4. Verstaan van het woord van God in de Kerk
De grote moeilijkheid om de Bijbel juist te begrijpen is de afwezigheid van
“kerk”. Onze kerkgemeenschappen beantwoorden niet aan hun roeping om volk
van God te zijn als een “familie”.
Hand. 2, 44 e.v. “zij hadden alles gemeenschappelijk”.
Men heeft deze uitspraak allerlei betekenissen gegeven cfr. de kibboets, de
communes, model van het klooster…
De sleutel van de bijbel is dat God Vader en Moeder (baarmoeder –
barmhartigheid) tegelijkertijd is en wij zijn broeders en zusters. Gemeenschap
van goederen betekent dat iemand mag komen aankloppen als hij iets nodig
heeft, zoals in een familie. De wereld is van iedereen.
Cfr. parabel van de verloren zoon. De vader zegt dat alles wat van hem is, ook
van de oudste zoon is. Hij doet die uitspraak vanuit de geest: alles wat ik heb,
daar mag jij ook van genieten.
Cfr. parabel van de arbeiders van het 11de uur: loon naar werken wordt loon naar
behoeften. Men is bezorgd voor het geluk van iedereen.

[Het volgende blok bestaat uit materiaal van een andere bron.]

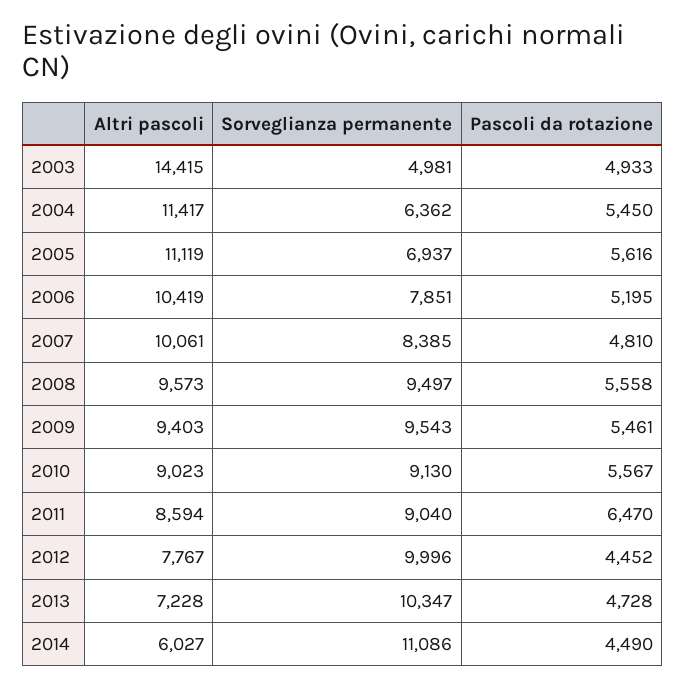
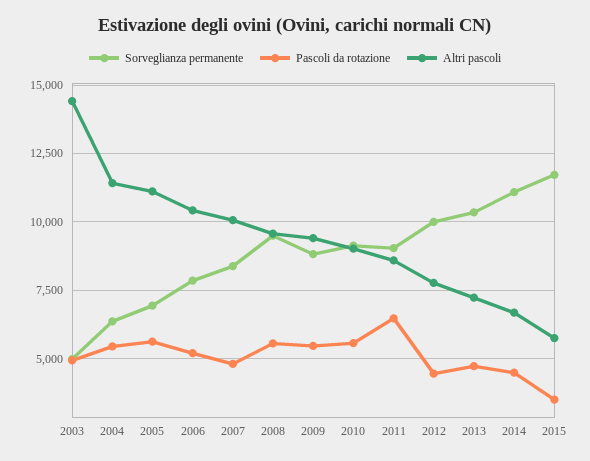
Sorveglianza permanente, 2009: 9543 -> 8750
Altri pascoli, 2014: 6027 -> 6750
Sorveglianza permanente, 2015: none -> 11750
Pascoli da rotazione, 2015: none -> 3500
Altri pascoli, 2015: none -> 5750

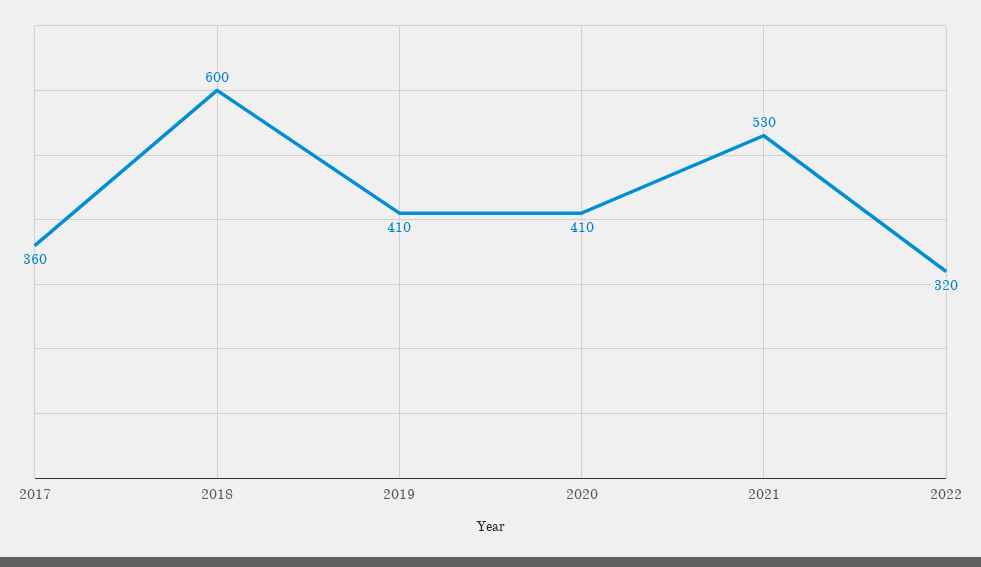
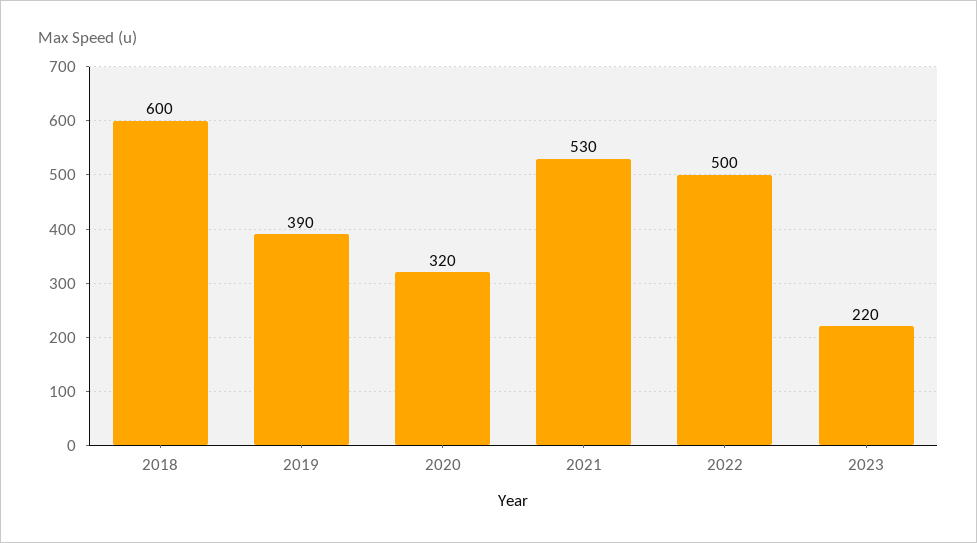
2017: 360 -> none
2019: 410 -> 390
2020: 410 -> 320
2022: 320 -> 500
2023: none -> 220

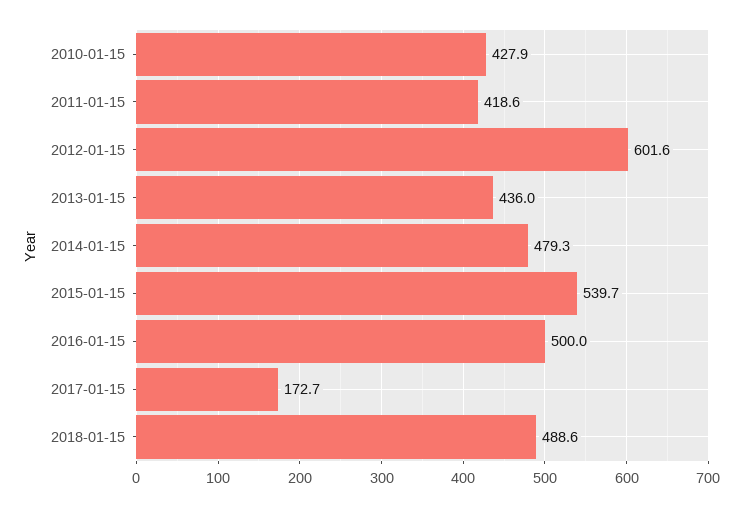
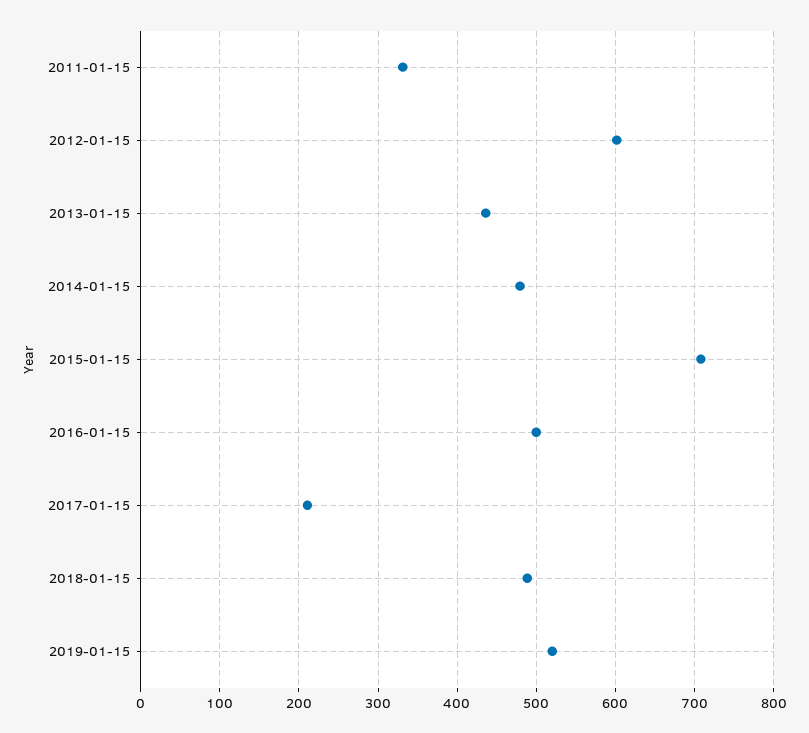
2010-01-15: 427.9 -> none
2011-01-15: 418.6 -> 330
2015-01-15: 539.7 -> 710
2017-01-15: 172.7 -> 210
2019-01-15: none -> 520

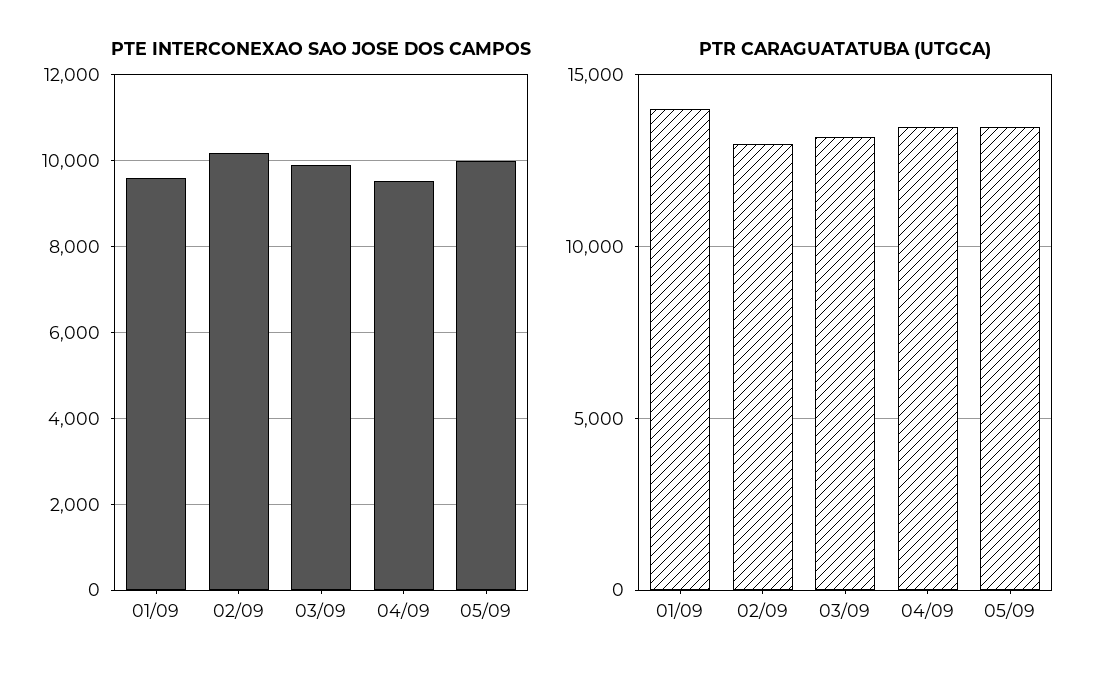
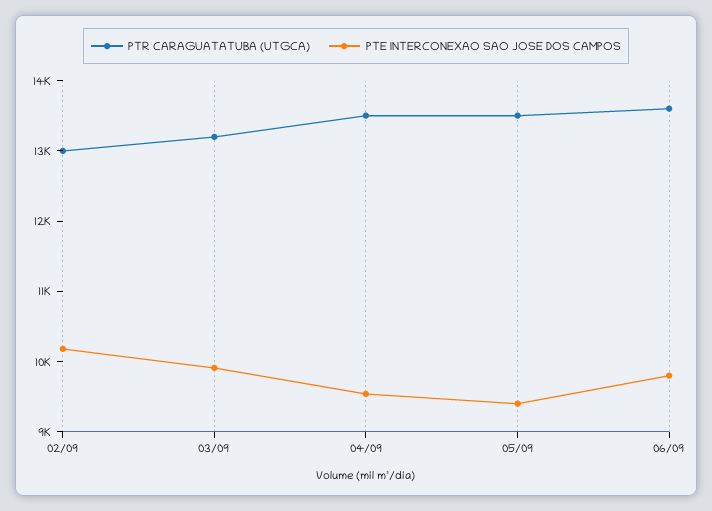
PTE INTERCONEXAO SAO JOSE DOS CAMPOS, 01/09: 9600 -> none
PTE INTERCONEXAO SAO JOSE DOS CAMPOS, 05/09: 10000 -> 9400
PTR CARAGUATATUBA (UTGCA), 01/09: 14000 -> none
PTR CARAGUATATUBA (UTGCA), 06/09: none -> 13600
PTE INTERCONEXAO SAO JOSE DOS CAMPOS, 06/09: none -> 9800

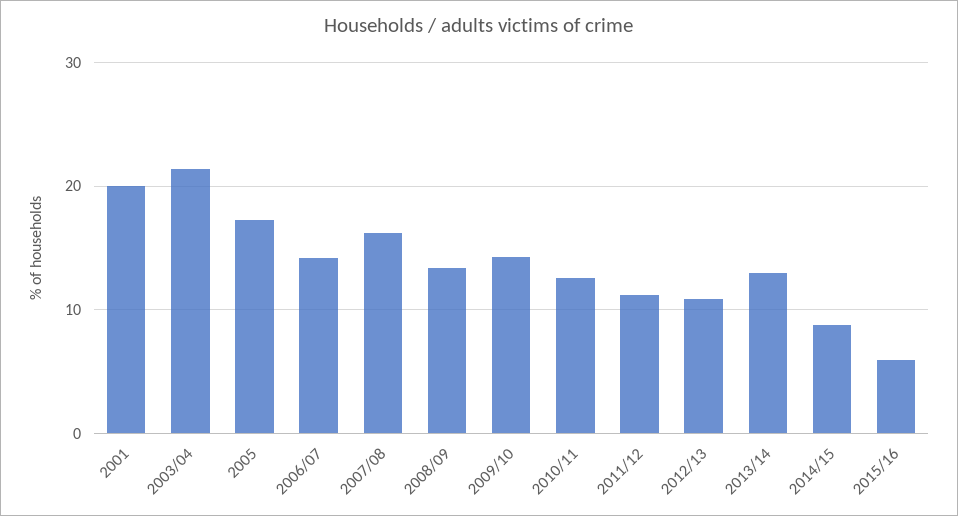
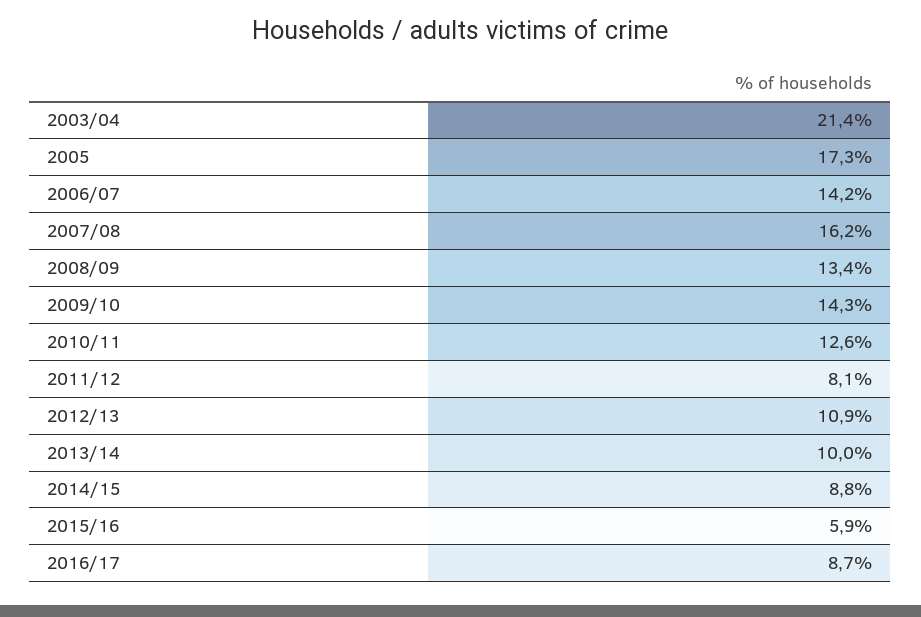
2001: 20 -> none
2011/12: 11 -> 8.1
2013/14: 13 -> 10
2016/17: none -> 8.7

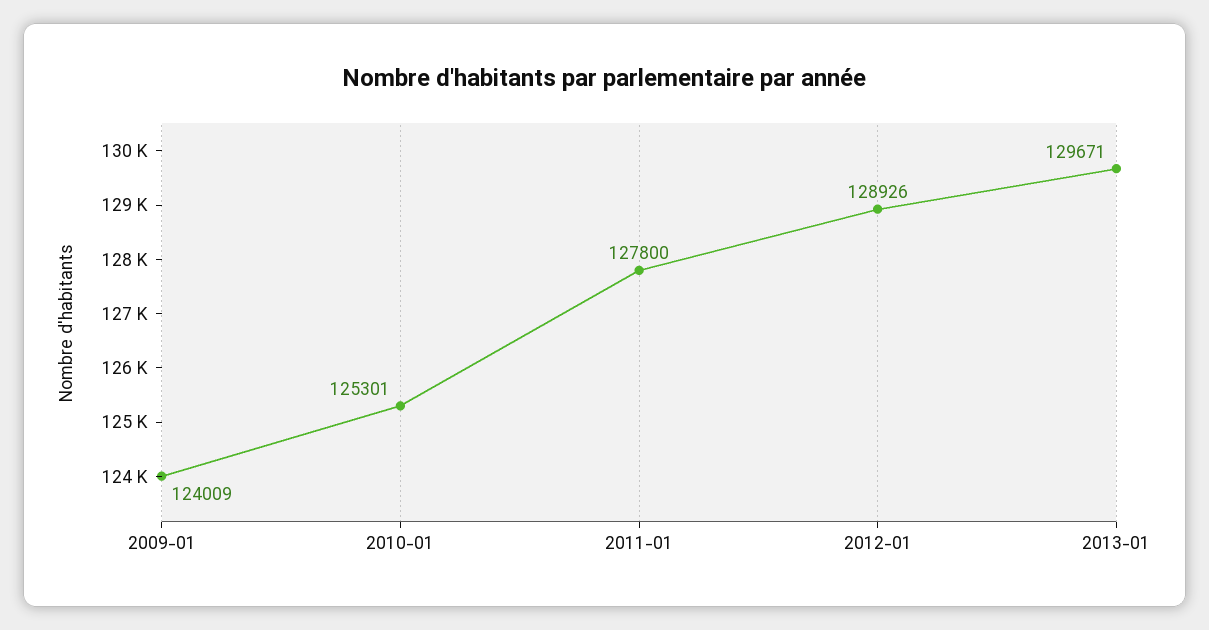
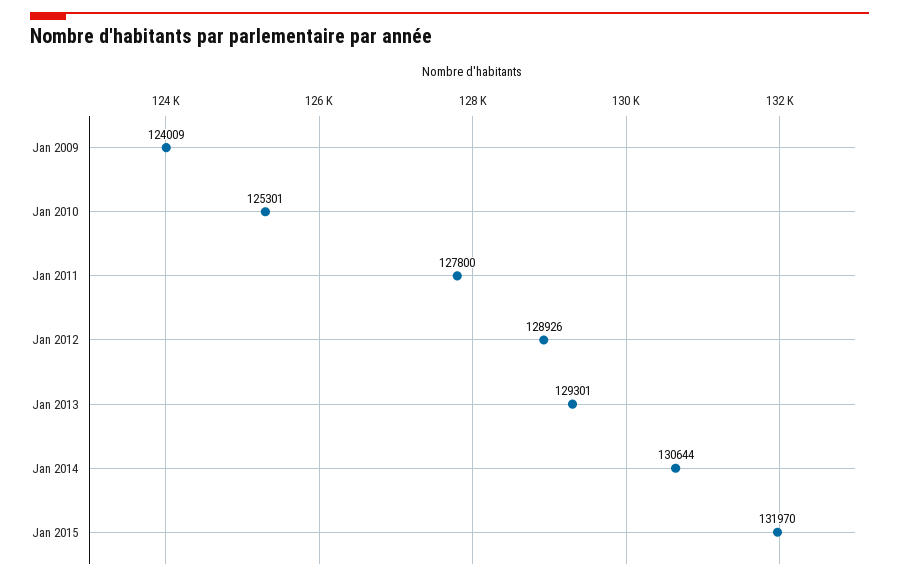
2013-01: 129671 -> 129301
Jan 2014: none -> 130644
Jan 2015: none -> 131970

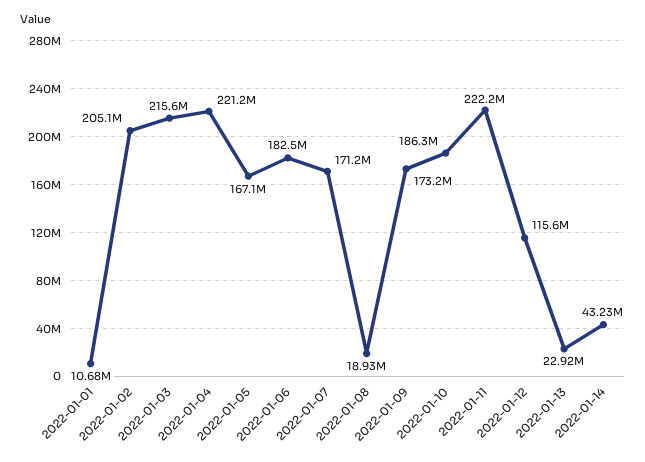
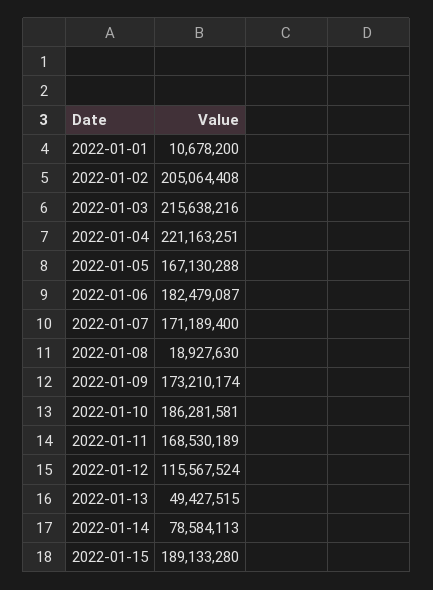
2022-01-11: 222200000 -> 168530189
2022-01-13: 22920000 -> 49427515
2022-01-14: 43230000 -> 78584113
2022-01-15: none -> 189133280

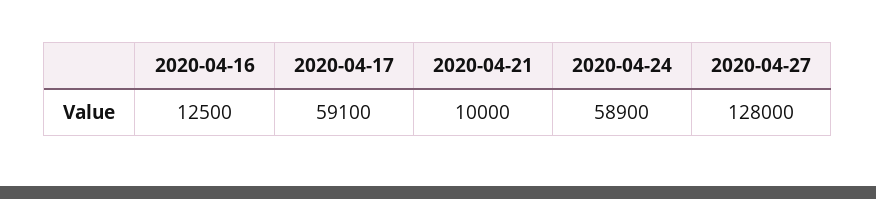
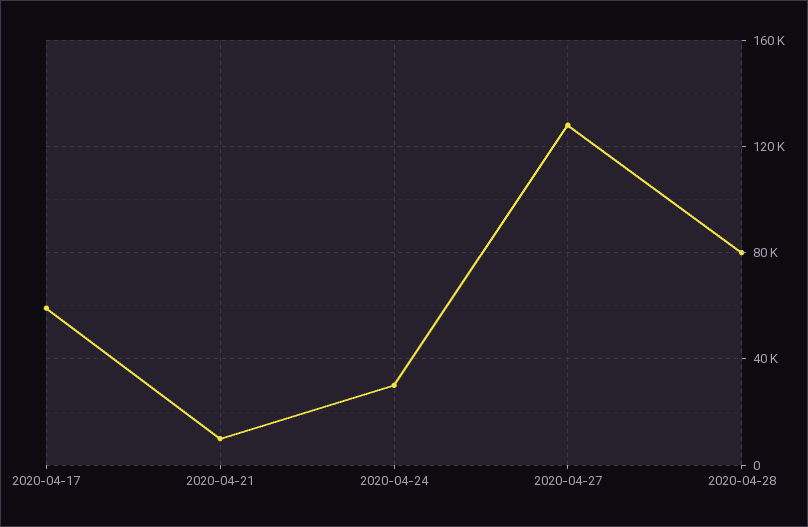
2020-04-16: 12500 -> none
2020-04-24: 58900 -> 30000
2020-04-28: none -> 80000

Als men geluk heeft “kerk” te beleven, dan begrijpt men veel in de Bijbel. De
bijbel laat zien hoe God ons liefheeft, en dit is te zien in Jezus van Nazareth. De
bijbel is de neerslag van de logica van God. Het is onze taak dit door te geven
opdat de volgende generatie niet per se christelijk maar wel gelukkig moet zijn.